=== Section Start ===
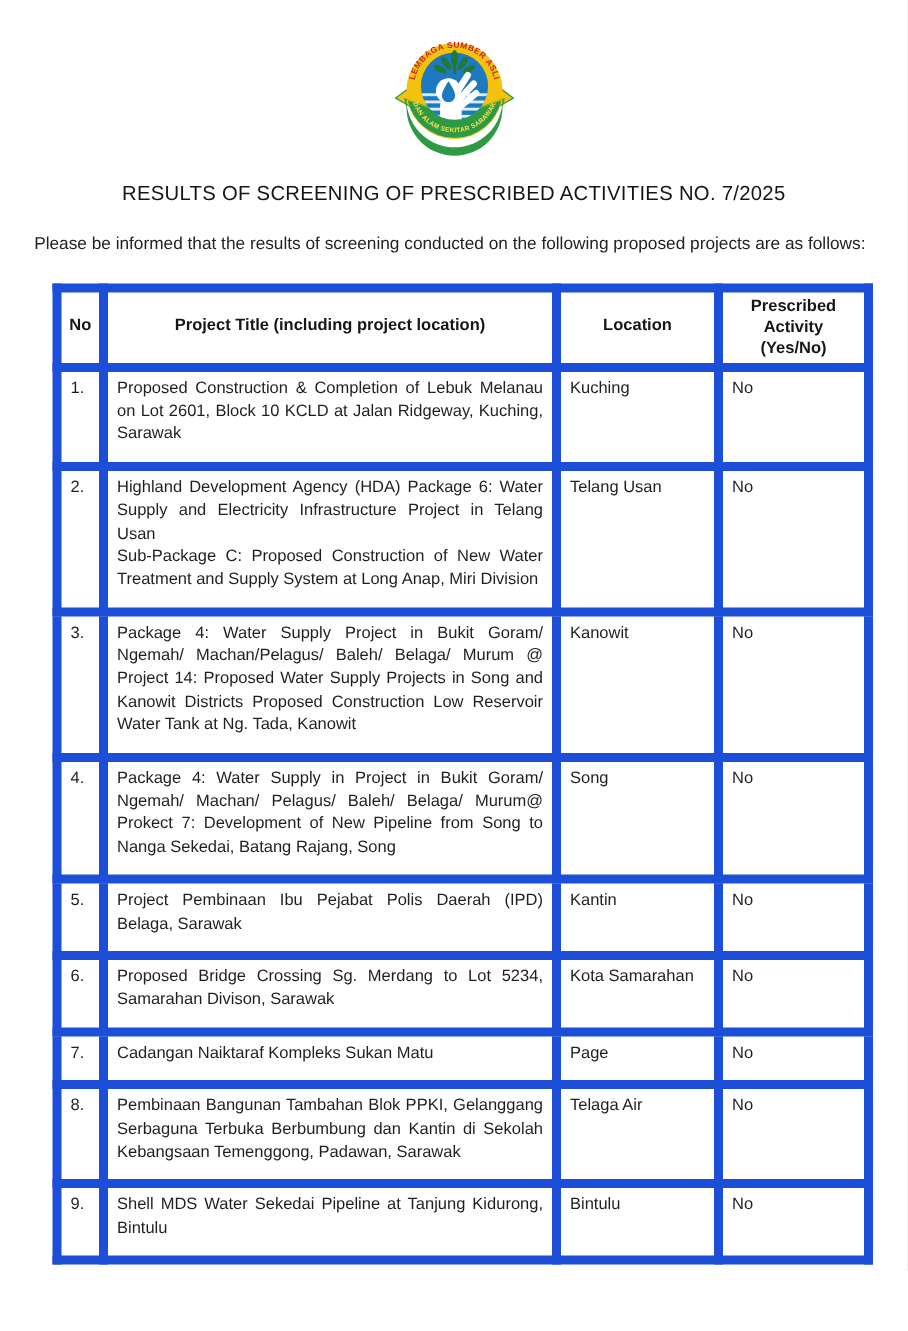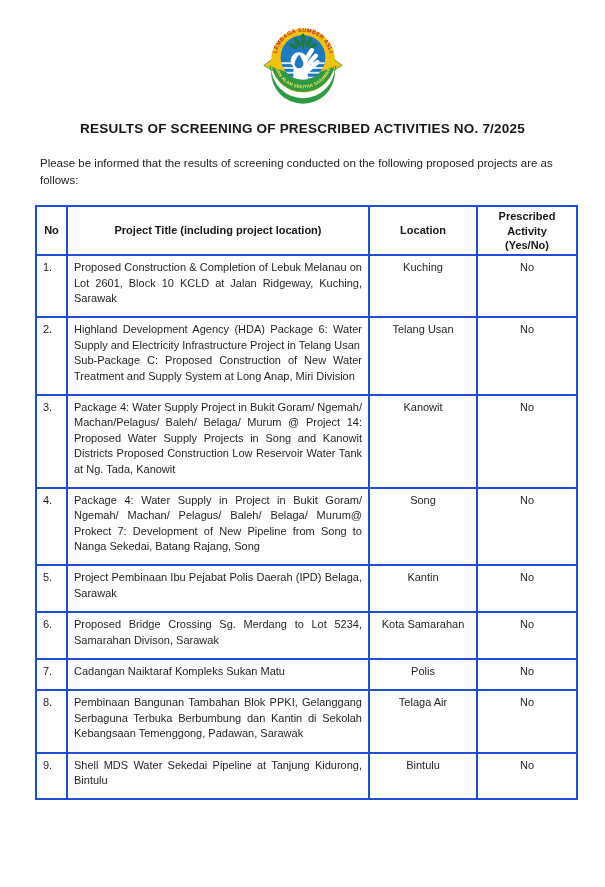"RESULTS OF SCREENING OF PRESCRIBED" .doc-title { font-weight: bold -> normal }
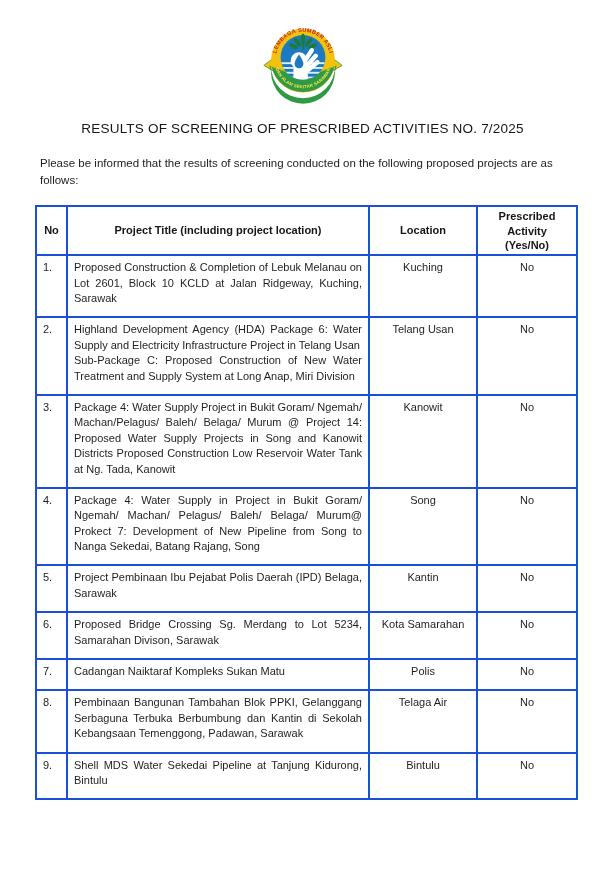"Please be informed that the" .intro { margin: 19px 28px 0 40px -> 19px 28px 0 20px; text-align: none -> right }
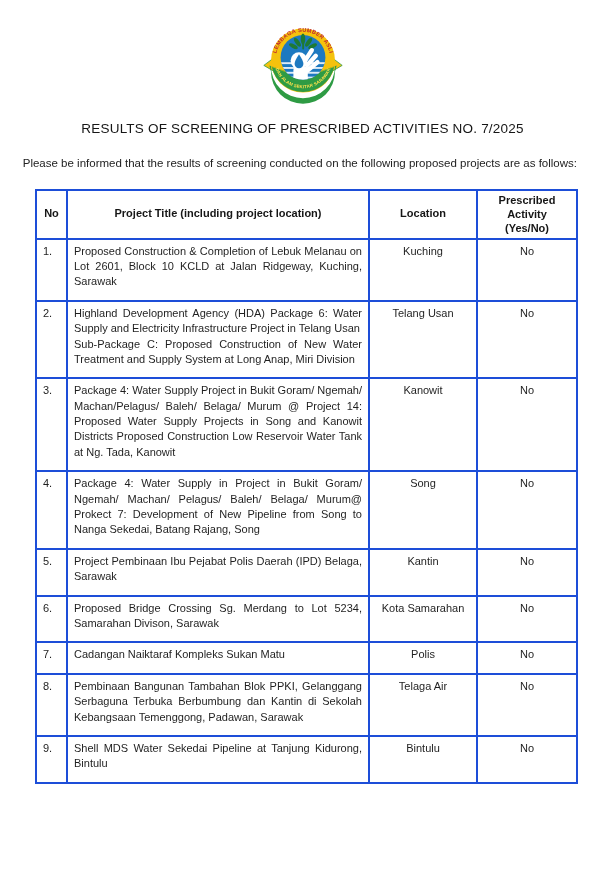"Prescribed" table.screening th, table.screening td { border: 2px solid #1d4ed8 -> 6px solid #1d4ed8 }
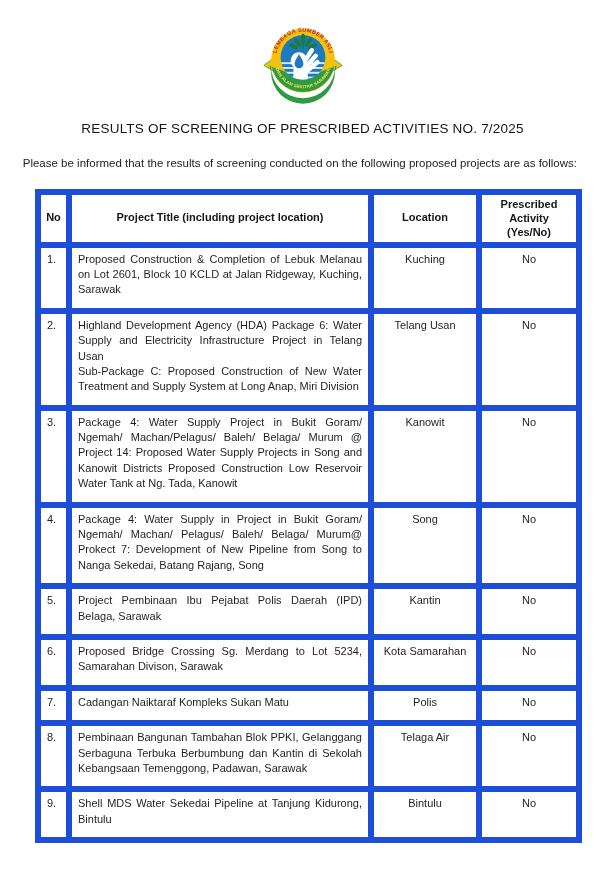"Kuching" td.cell-loc, td.cell-act { text-align: center -> none }
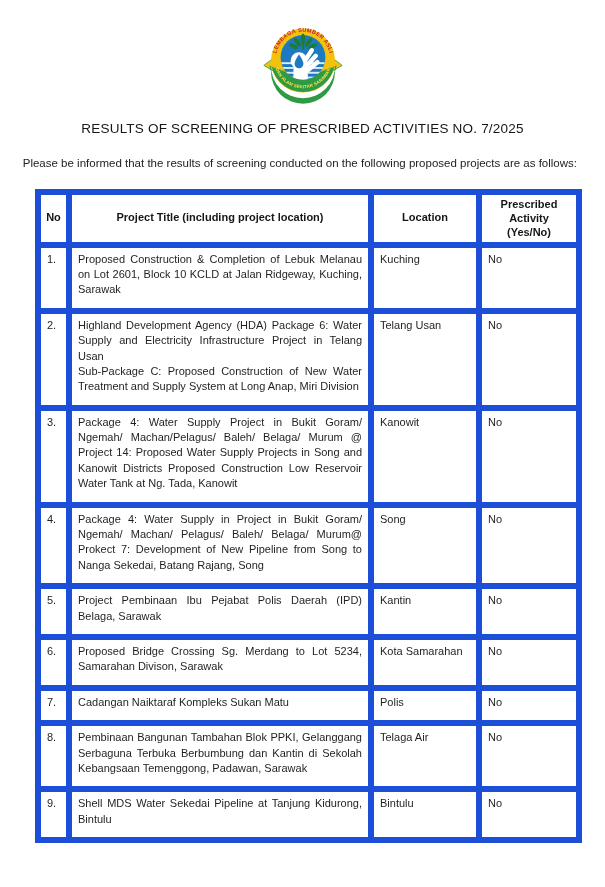"Polis" td.cell-loc { text: Polis -> Page }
=== Section End ===
Task description – Could you return exactly the lines starting with the one that contains "text-align: center ->" and ending with the last line of the data above? Leave the pictures out.

Final answer –
"Kuching" td.cell-loc, td.cell-act { text-align: center -> none }
"Polis" td.cell-loc { text: Polis -> Page }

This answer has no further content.